Two types of eclipse: the eclipse of a distant gravitational wave (GW) source by the Sun, and gravitational waves from an accreting millisecond pulsar (MSP) eclipsed by its companion. Either scenario could enable us to see gravitational waves passing through a star. Figure 2 of Marchant et al. (2020).

We proposed looking at gravitational waves for eclipsing sources—where a gravitational wave source is behind a star. As the alignment of the Earth (and our detectors), the star and the source changes, the gravitational wave will travel through different parts of the star, and we will see a different amount of lensing, allowing us to measure the mass of the star at different radii. This sounds neat, but how often will we be lucky enough to see an eclipsing source?

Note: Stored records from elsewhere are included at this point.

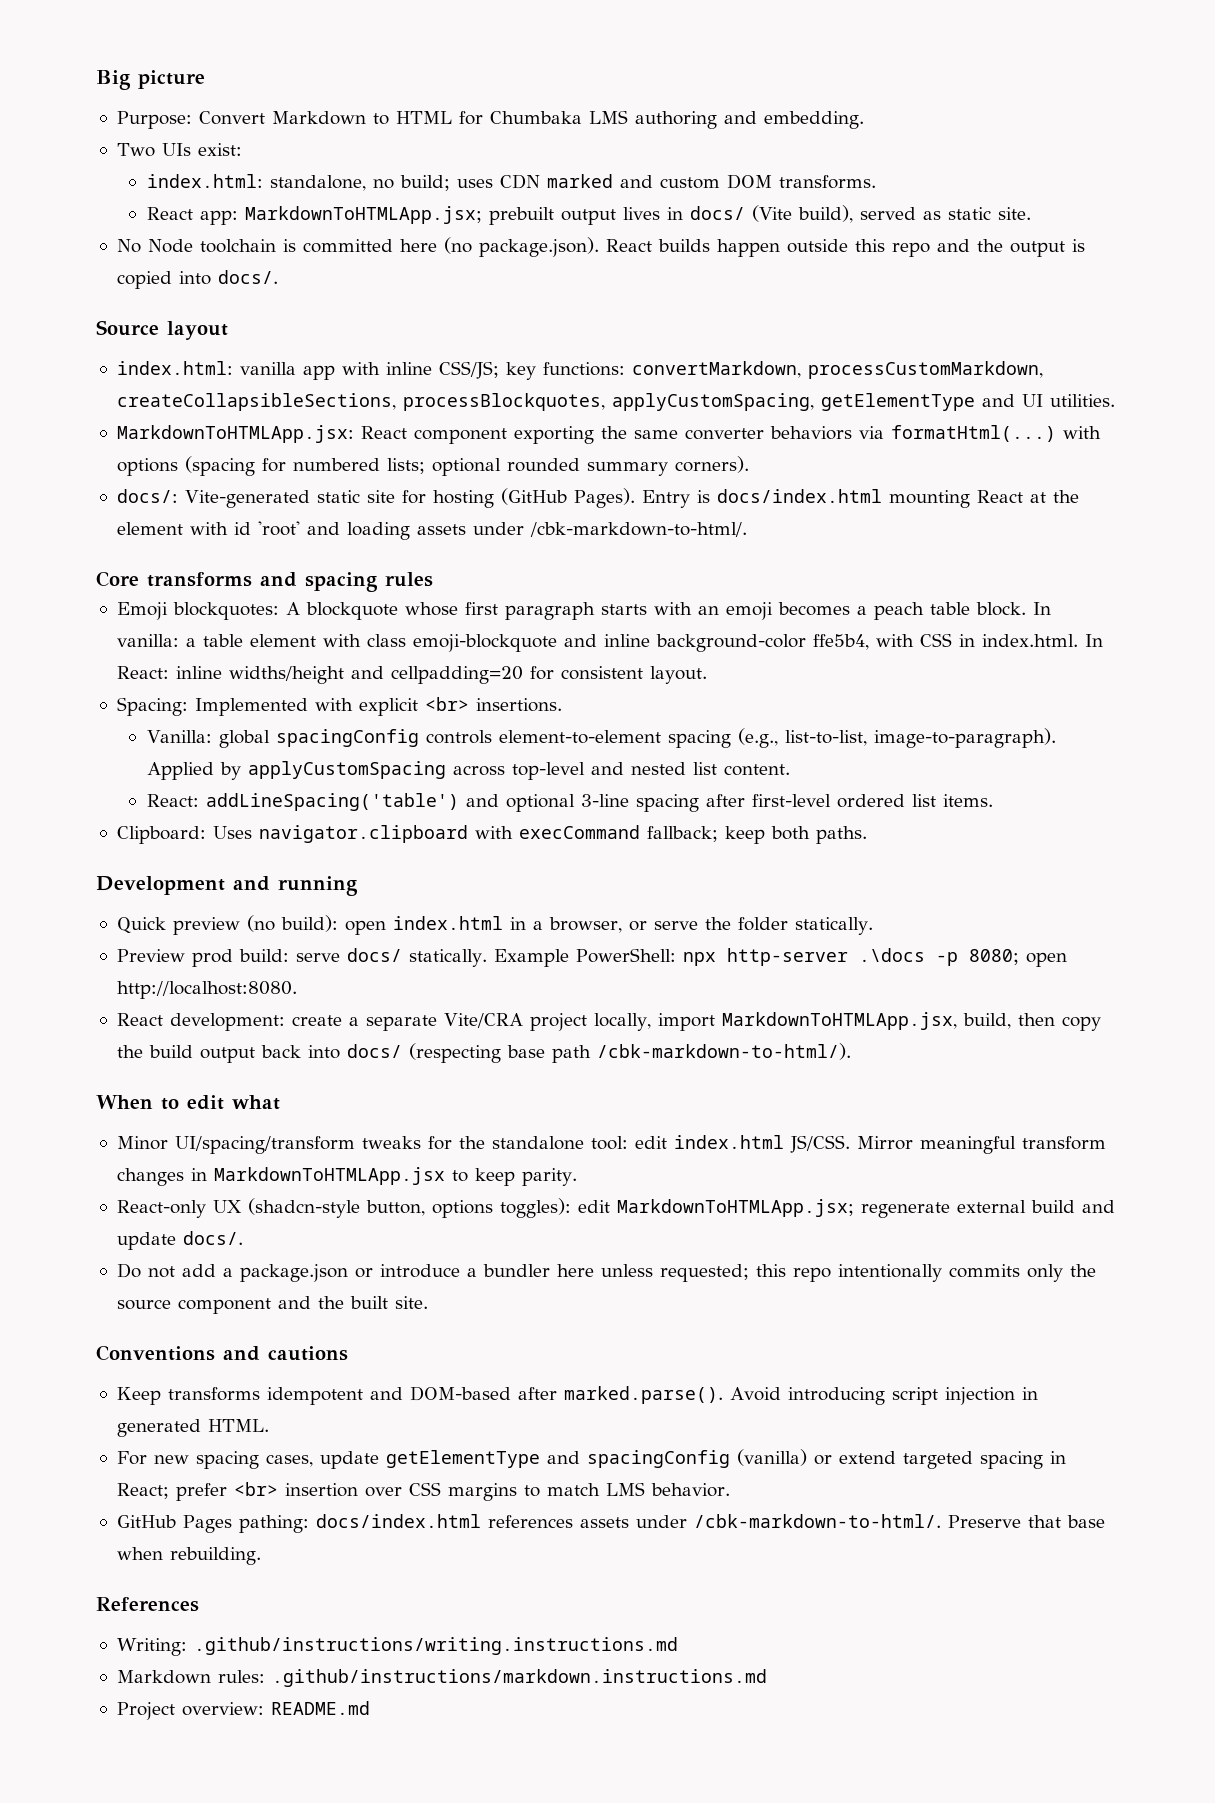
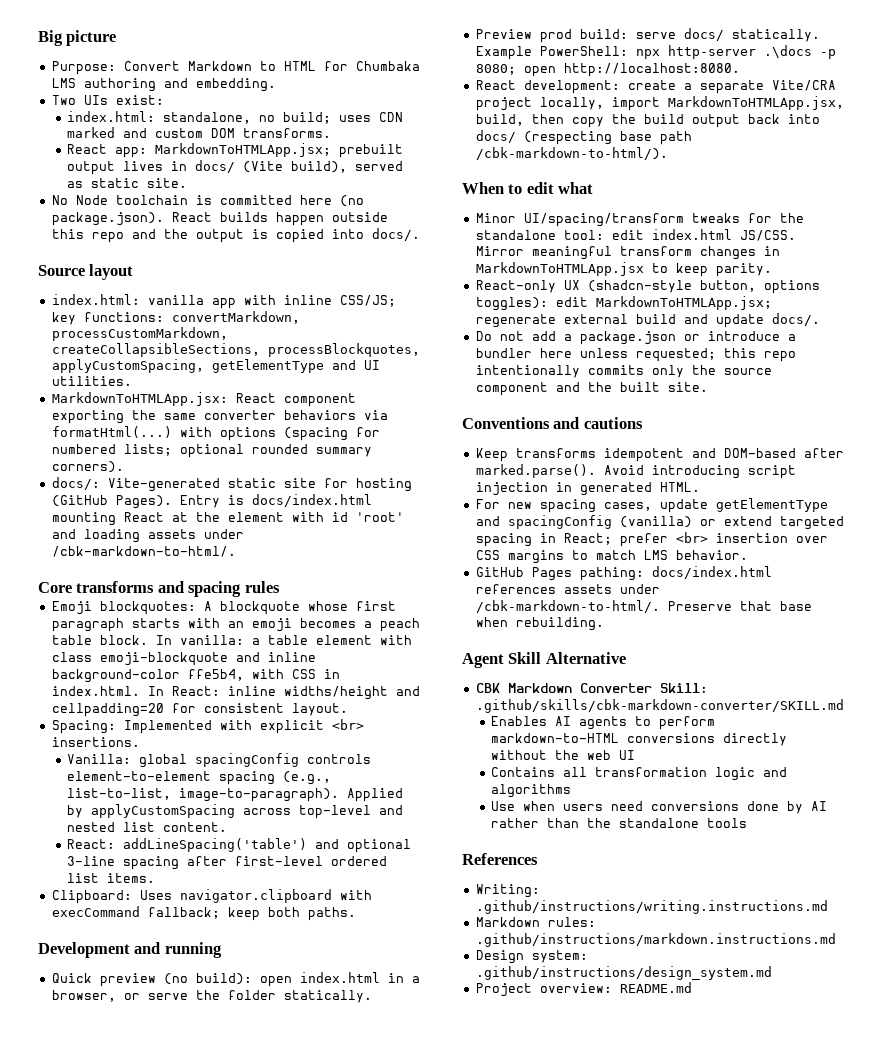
+ Agent Skill Alternative
+ CBK Markdown Converter Skill: .github/skills/cbk-markdown-converter/SKILL.md
+ Enables AI agents to perform markdown-to-HTML conversions directly without the web UI
+ Contains all transformation logic and algorithms
+ Use when users need conversions done by AI rather than the standalone tools
+ Design system: .github/instructions/design_system.md

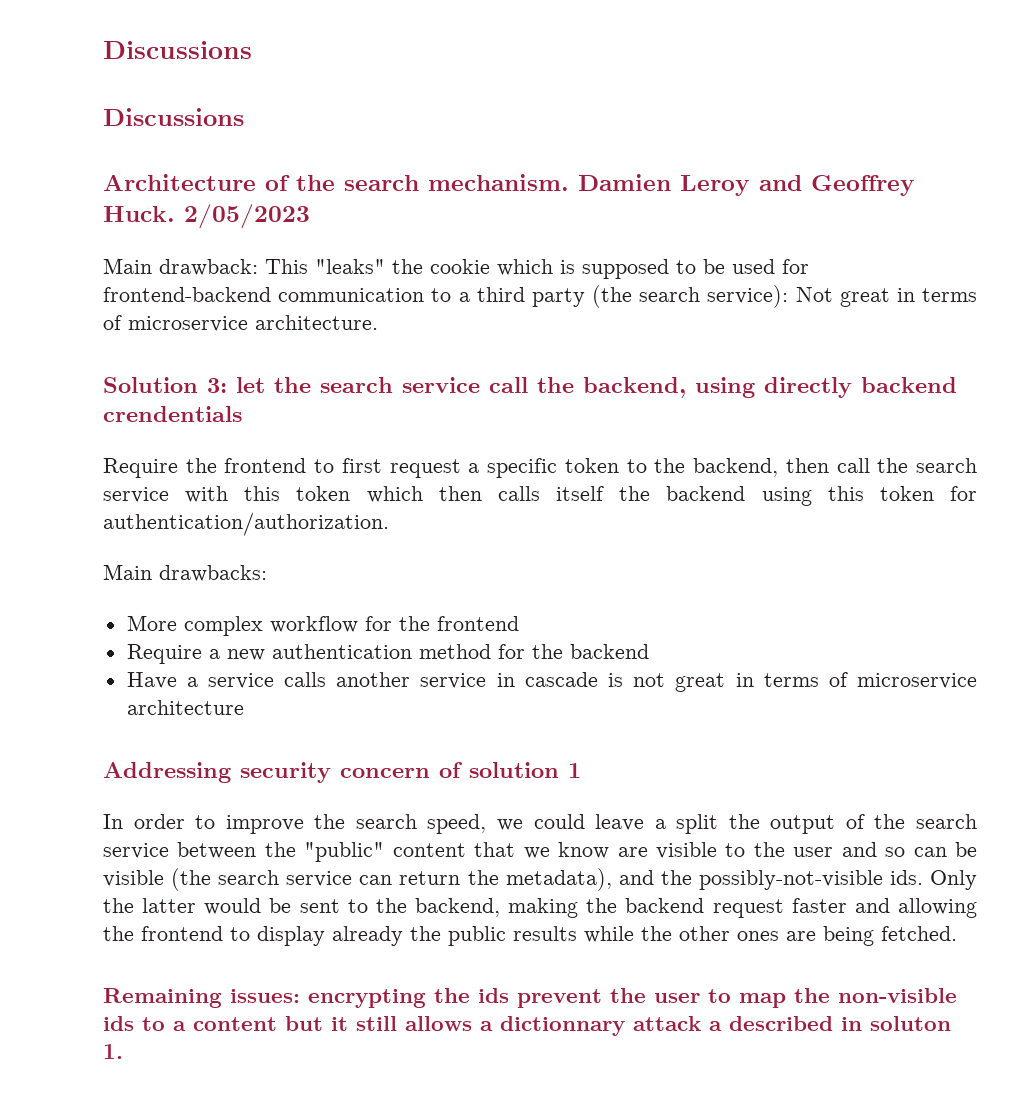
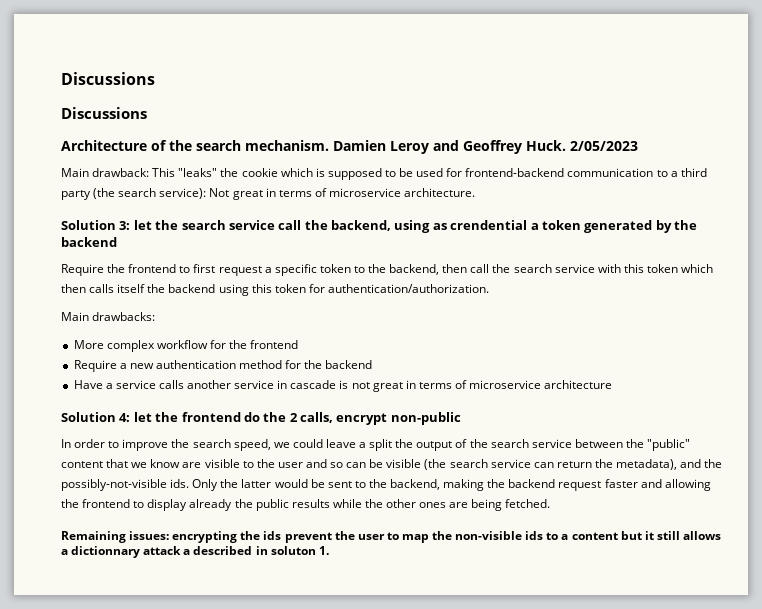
- Solution 3: let the search service call the backend, using directly backend crendentials
+ Solution 3: let the search service call the backend, using as crendential a token generated by the backend
- Addressing security concern of solution 1
+ Solution 4: let the frontend do the 2 calls, encrypt non-public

To date, we have only seen gravitational waves from compact binary coalescences (the inspiral and merger of two black holes or neutron stars). These are not a good source for eclipses. The chances that they travel through a star is small (as space is pretty empty) [bonus note]. Furthermore, we might not even be able to work out that this happened. The signal is relatively short, so we can’t compare the signal before and during an eclipse. Another type of gravitational wave signal would be much better: a continuous gravitational wave signal.

Probability of observing at least one eclipsing source amongst a number of observed sources. Compact binary coalescences (CBCs, shown in purple) are the most rare, continuous gravitational waves (CGWs) eclipsed by the Sun (red) or by a companion (red) are more common. Here we assume companions are stars about a tenth the mass of the neutron star. The number of neutron stars with binary companions is estimated using the COSMIC population synthesis code. Results are shown for eclipses where the gravitational waves get within distance $b$ of the centre of the star. Figure 1 of Marchant et al. (2020).

Continuous gravitational waves are produced by rotating neutron stars. They are pretty much perfect for searching for eclipses. As you might guess from their name, continuous gravitational waves are always there. They happily hum away, sticking to pretty much the same note (they’d get pretty annoying to listen to). Therefore, we can measure them before, during and after an eclipse, and identify any changes due to the gravitational lensing. Furthermore, we’d expect that many neutron stars would be in close binaries, and therefore would be eclipsed by their partner. This would happen each time they orbit, potentially giving us lots of juicy information on these stars. All we need to do is measure the continuous gravitational wave…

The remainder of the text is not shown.